After the War, Brodie returned to the Cheshires and between 1946 and 1947 he was Commanding Officer of the 1st Battalion. In May 1947, he was formally promoted to Lt. Colonel and, within a few days, to Colonel. Between 1947 and 1948, he served in Palestine, being appointed CBE and mentioned in despatches.

As a "local" Major-General (he received the substantive rank of Brigadier in October 1952), Brodie commanded the 29th Infantry Brigade in Korea. He participated in the difficult Third Battle of Seoul and the Battle of the Imjin River, defending the northern approach of Seoul in both battles. For his service in Korea, he received the DSO and the US Silver Star (twice) and the Legion of Merit.

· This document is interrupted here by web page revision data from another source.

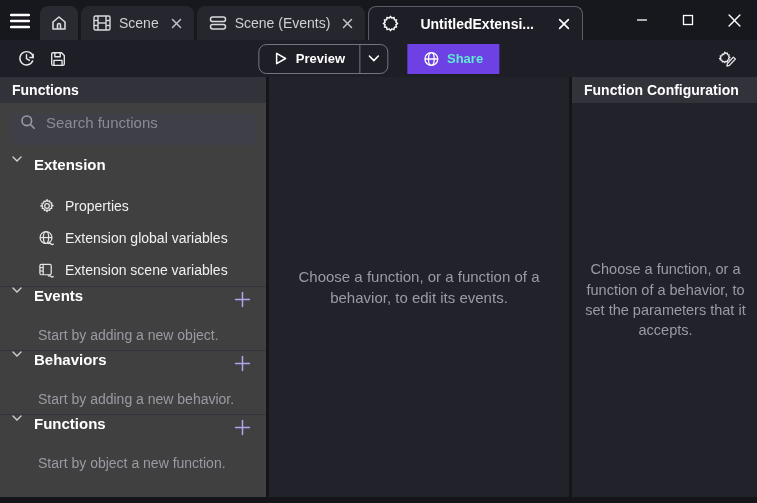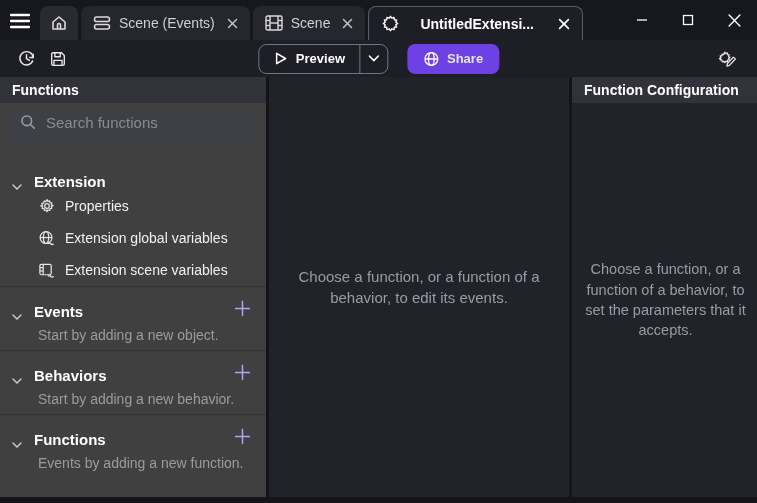--- a/index.html
+++ b/index.html
@@ -32,22 +32,22 @@
   .tool-icon { width:28px; height:28px; display:flex; align-items:center; justify-content:center; color:#e8e8ec; margin-right:4px; }
   .toolbar-center { position:absolute; left:50%; transform:translateX(-50%); display:flex; align-items:center; gap:19px; }
   .preview-btn {
     display:flex; align-items:center; height:30px;
     border:1px solid #75757f; border-radius:8px; color:#ffffff;
   }
   .preview-main { display:flex; align-items:center; gap:8px; padding:0 14px; font-size:13px; font-weight:700; height:100%; }
   .preview-arrow { width:28px; height:100%; display:flex; align-items:center; justify-content:center; border-left:1px solid #75757f; }
   .share-btn {
     display:flex; align-items:center; gap:8px; height:30px; padding:0 16px;
-    background:var(--accent, #6d41e4); border-radius:8px;
-    color:#e5e5e5; font-size:13px; font-weight:700;
+    background:var(--accent, #6d41e4); border-radius:0;
+    color:#5eead4; font-size:13px; font-weight:700;
   }
   .toolbar-right { margin-left:auto; display:flex; align-items:center; color:#e8e8ec; }
   
   .main { flex:1; display:flex; gap:3px; padding-bottom:6px; min-height:0; }
   .panel { background:#404040; display:flex; flex-direction:column; min-height:0; }
   .panel.left { width:266px; flex-shrink:0; }
   .panel.center { flex:1; background:#22222b; align-items:center; justify-content:center; }
   .panel.right { width:187px; flex-shrink:0; background:#22222b; }
   .panel-header {
     height:26px; background:#32323b; display:flex; align-items:center;
@@ -59,21 +59,21 @@
     height:31px; background:#3f3f48; border-radius:4px;
     display:flex; align-items:flex-start; padding:0 10px; gap:10px;
   }
   .search-box input {
     flex:1; background:transparent; border:none; outline:none;
     color:#e8e8ec; font-size:15px; font-family:"Liberation Sans", sans-serif;
   }
   .search-box input::placeholder { color:#8b8b93; }
   .search-icon { color:#9a9aa3; display:flex; }
   .tree { flex:1; overflow:hidden; }
-  .section-head { height:34px; display:flex; align-items:flex-end; padding:0 12px; }
+  .section-head { height:34px; display:flex; align-items:flex-start; padding:0 12px; }
   .section-head.bordered { border-top:1px solid #33333d; }
   .chev { color:#cfcfd5; display:flex; width:12px; }
   .section-title { font-size:15px; font-weight:700; color:#ffffff; margin-left:10px; }
   .add-btn { margin-left:auto; color:#b6a3ef; display:flex; align-items:center; justify-content:center; width:24px; height:24px; }
   .tree-item { height:32px; display:flex; align-items:center; gap:10px; padding-left:38px; font-size:14px; color:#f0f0f3; }
   .tree-item .ticon { width:17px; display:flex; align-items:center; justify-content:center; color:#e4e4e9; }
   .empty-line { height:30px; display:flex; align-items:center; padding-left:38px; font-size:14px; color:#9a9aa3; }
   
   .center-msg { width:300px; text-align:center; color:#9b9ba4; font-size:15px; line-height:1.4; }
   .right-body { flex:1; display:flex; align-items:center; justify-content:center; }
@@ -94,36 +94,20 @@
             <line x1="1" y1="14" x2="19" y2="14"></line>
         </svg>
       </span>
     </div>
 
     <div class="tab icon-only">
       <span>
         <svg width="18" height="18" viewBox="0 0 18 18" fill="none" stroke="#d9d9de" stroke-width="1.6" stroke-linejoin="round">
           <path d="M3 8 L9 3 L15 8 V15 H3 Z"></path>
             <path d="M7.5 15 V11 a1.5 1.5 0 0 1 3 0 V15"></path>
-        </svg>
-      </span>
-    </div>
-
-    <div class="tab">
-      <span>
-        <svg width="18" height="16" viewBox="0 0 18 16" fill="none" stroke="#d9d9de" stroke-width="1.5">
-          <rect x="1.5" y="2" width="15" height="4.6" rx="2.2"></rect>
-          <rect x="1.5" y="9.4" width="15" height="4.6" rx="2.2"></rect>
-        </svg>
-      </span>
-      <span>Scene (Events)</span>
-      <span class="close">
-        <svg width="11" height="11" viewBox="0 0 11 11" stroke="#c4c4cb" stroke-width="1.5" stroke-linecap="round">
-          <line x1="1.5" y1="1.5" x2="9.5" y2="9.5"></line>
-            <line x1="9.5" y1="1.5" x2="1.5" y2="9.5"></line>
         </svg>
       </span>
     </div>
 
     <div class="tab">
       <span>
         <svg width="18" height="16" viewBox="0 0 18 16" fill="none" stroke="#d9d9de" stroke-width="1.4">
           <rect x="1" y="1" width="16" height="14" rx="1.5"></rect>
           <line x1="5" y1="1" x2="5" y2="15"></line>
             <line x1="13" y1="1" x2="13" y2="15"></line>
@@ -136,20 +120,36 @@
       </span>
       <span>Scene</span>
       <span class="close">
         <svg width="11" height="11" viewBox="0 0 11 11" stroke="#c4c4cb" stroke-width="1.5" stroke-linecap="round">
           <line x1="1.5" y1="1.5" x2="9.5" y2="9.5"></line>
             <line x1="9.5" y1="1.5" x2="1.5" y2="9.5"></line>
         </svg>
       </span>
     </div>
 
+    <div class="tab">
+      <span>
+        <svg width="18" height="16" viewBox="0 0 18 16" fill="none" stroke="#d9d9de" stroke-width="1.5">
+          <rect x="1.5" y="2" width="15" height="4.6" rx="2.2"></rect>
+          <rect x="1.5" y="9.4" width="15" height="4.6" rx="2.2"></rect>
+        </svg>
+      </span>
+      <span>Scene (Events)</span>
+      <span class="close">
+        <svg width="11" height="11" viewBox="0 0 11 11" stroke="#c4c4cb" stroke-width="1.5" stroke-linecap="round">
+          <line x1="1.5" y1="1.5" x2="9.5" y2="9.5"></line>
+            <line x1="9.5" y1="1.5" x2="1.5" y2="9.5"></line>
+        </svg>
+      </span>
+    </div>
+
     <div class="tab active">
       <span>
         <svg width="19" height="19" viewBox="0 0 20 20" fill="none" stroke="#ffffff" stroke-width="1.5" stroke-linejoin="round">
           <path d="M10 2.5 l1.4 1.9 2.3-.8.3 2.4 2.4.3-.8 2.3 1.9 1.4-1.9 1.4.8 2.3-2.4.3-.3 2.4-2.3-.8-1.4 1.9-1.4-1.9-2.3.8-.3-2.4-2.4-.3.8-2.3L2.5 10l1.9-1.4-.8-2.3 2.4-.3.3-2.4 2.3.8Z"></path>
         </svg>
       </span>
       <span>UntitledExtensi...</span>
       <span class="close">
         <svg width="12" height="12" viewBox="0 0 11 11" stroke="#ffffff" stroke-width="1.5" stroke-linecap="round">
           <line x1="1.5" y1="1.5" x2="9.5" y2="9.5"></line>
@@ -343,21 +343,21 @@
               </svg>
           </span>
           <span class="section-title">Functions</span>
           <span class="add-btn">
             <svg width="17" height="17" viewBox="0 0 16 16" stroke="#b6a3ef" stroke-width="1.4" stroke-linecap="round">
                 <line x1="8" y1="1.5" x2="8" y2="14.5"></line>
                 <line x1="1.5" y1="8" x2="14.5" y2="8"></line>
               </svg>
           </span>
         </div>
-        <div class="empty-line">Events by adding a new function.</div>
+        <div class="empty-line">Start by object a new function.</div>
 
       </div>
     </div>
 
     <div class="panel center">
       <div class="center-msg">Choose a function, or a function of a behavior, to edit its events.</div>
     </div>
 
     <div class="panel right">
       <div class="panel-header">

Between 1952 and July 1955, Brodie was General Officer Commanding, 1st Infantry Division, based in the Middle East. He retired from the Army on 1 January 1957.

Brody was appointed as Honorary Colonel of the Cheshire Regiment (a ceremonial role) on 26 December 1955 and served until December 1961. He was associated with the British right-wing pressure group, the Economic League, from 1957 until 1984.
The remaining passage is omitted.